> [Exercise directions] Copy every line of the data that contains the string "Lemant".

________

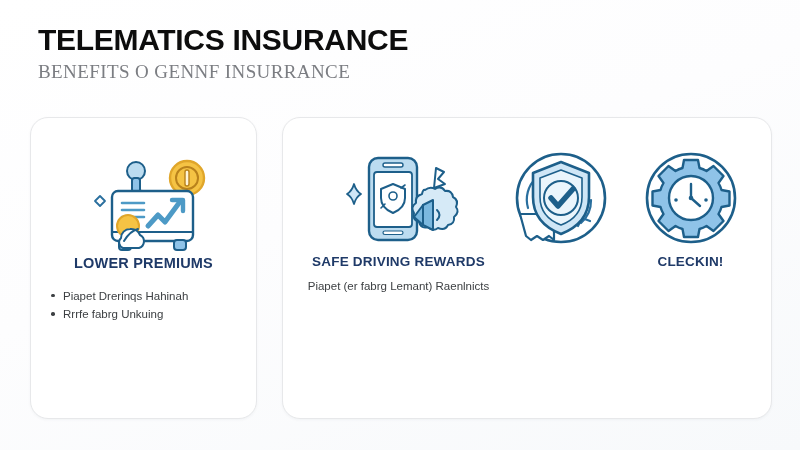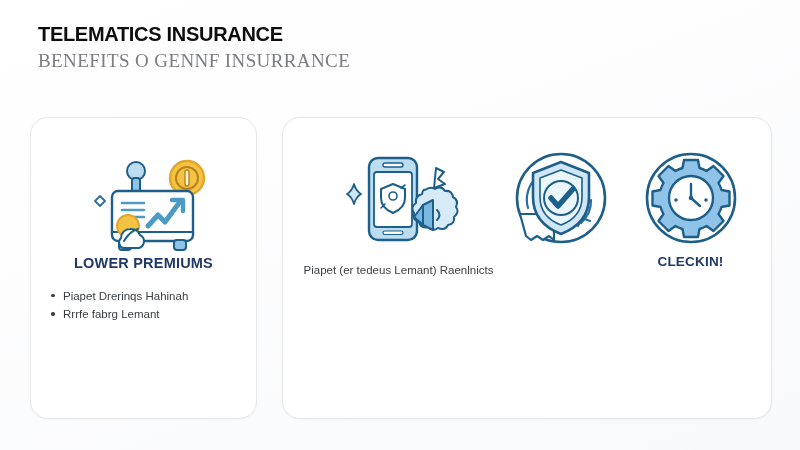--- a/index.html
+++ b/index.html
@@ -10,21 +10,21 @@
     overflow:hidden;
     position:relative;
   }
   .page{
     position:absolute;inset:0;
     background:linear-gradient(160deg,#ffffff 0%,#fdfdfe 45%,#f7f9fb 100%);
   }
   
   .header{position:absolute;left:38px;top:24px;width:720px;}
   .title{
-    font-size:20px;font-weight:bold;color:#0d0d0d;
+    font-size:30px;font-weight:bold;color:#0d0d0d;
     letter-spacing:-0.3px;line-height:1.05;margin:0;
   }
   .subtitle{
     font-size:19px;color:#7b7d82;letter-spacing:0.4px;
     margin:6px 0 0 0;line-height:1.1;font-weight:400;font-family:Liberation Serif, serif;
   }
   
   .card{
     position:absolute;background:#ffffff;
     border:1px solid #e7e8ea;border-radius:18px;
@@ -96,21 +96,21 @@
           <circle cx="59" cy="78" r="11" fill="#f5c344" stroke="#e0a62a" stroke-width="2"></circle>
           <path d="M52 90 a9 9 0 0 1 9 -9 a10 10 0 0 1 10 6 a7 7 0 0 1 -1 13 h-16 a6 6 0 0 1 -2 -10 z" fill="#ffffff" stroke="#1d5f8a" stroke-width="2" stroke-linejoin="round"></path>
           <path d="M55 93 q6 -10 14 -12" fill="none" stroke="#1d5f8a" stroke-width="2" stroke-linecap="round"></path>
         </svg>
       </div>
 
       <h2 class="heading" style="margin-top:1px;">LOWER PREMIUMS</h2>
 
       <ul class="bullets" style="margin-left:18px;">
         <li>Piapet Drerinqs Hahinah</li>
-        <li>Rrrfe fabrg Lemant</li>
+        <li>Rrrfe fabrg Unkuing</li>
       </ul>
     </div>
   </div>
 
   <div class="card" id="card-right">
 
     <div class="col" style="left:18px;top:28px;width:195px;">
       <div class="icon-wrap">
         <svg width="140" height="104" viewBox="0 0 140 104">
 
@@ -129,21 +129,22 @@
           <path d="M104 40 l-15 18" stroke="#9db4c6" stroke-width="1.4"></path>
 
           <g transform="translate(96,66)">
             <path d="M0 -24 q5 -4 10 -1 q6 -4 10 2 q7 -1 8 6 q6 3 3 10 q4 5 -2 10 q1 7 -6 8 q-3 6 -10 3 q-5 4 -10 -1 q-7 2 -9 -5 q-7 -2 -5 -9 q-4 -6 2 -10 q-1 -7 6 -9 q1 -5 3 -4 z" fill="#d6eaf7" stroke="#1d5f8a" stroke-width="2" stroke-linejoin="round"></path>
             <path d="M-2 -9 l0 20 l-9 -8 z" fill="#7bb8df" stroke="#1d5f8a" stroke-width="2" stroke-linejoin="round"></path>
             <path d="M-2 -9 l10 -5 l0 30 l-10 -5 z" fill="#7bb8df" stroke="#1d5f8a" stroke-width="2" stroke-linejoin="round"></path>
             <path d="M12 -4 q5 5 0 10" fill="none" stroke="#1d5f8a" stroke-width="2" stroke-linecap="round"></path>
           </g>
         </svg>
       </div>
-      <p class="body-text">Piapet (er tedeus Lemant) Raenlnicts</p>
+      <h2 class="heading">SAFE DRIVING REWARDS</h2>
+      <p class="body-text">Piapet (er fabrg Lemant) Raenlnicts</p>
     </div>
 
     <div class="col" style="left:210px;top:28px;width:135px;">
       <div class="icon-wrap">
         <svg width="110" height="104" viewBox="0 0 110 104">
           <circle cx="55" cy="50" r="44" fill="none" stroke="#1d5f8a" stroke-width="2.6"></circle>
           <path d="M22 60 a30 30 0 0 1 8 -30" fill="none" stroke="#2a6f9e" stroke-width="2.2" stroke-linecap="round"></path>
           <path d="M85 52 a30 30 0 0 1 -10 23" fill="none" stroke="#2a6f9e" stroke-width="2.2" stroke-linecap="round"></path>
           <path d="M76 70 l-4 8 M76 70 l8 3" stroke="#2a6f9e" stroke-width="2.2" stroke-linecap="round"></path>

________

> [Exercise response]
-        <li>Rrrfe fabrg Lemant</li>
-      <p class="body-text">Piapet (er tedeus Lemant) Raenlnicts</p>
+      <p class="body-text">Piapet (er fabrg Lemant) Raenlnicts</p>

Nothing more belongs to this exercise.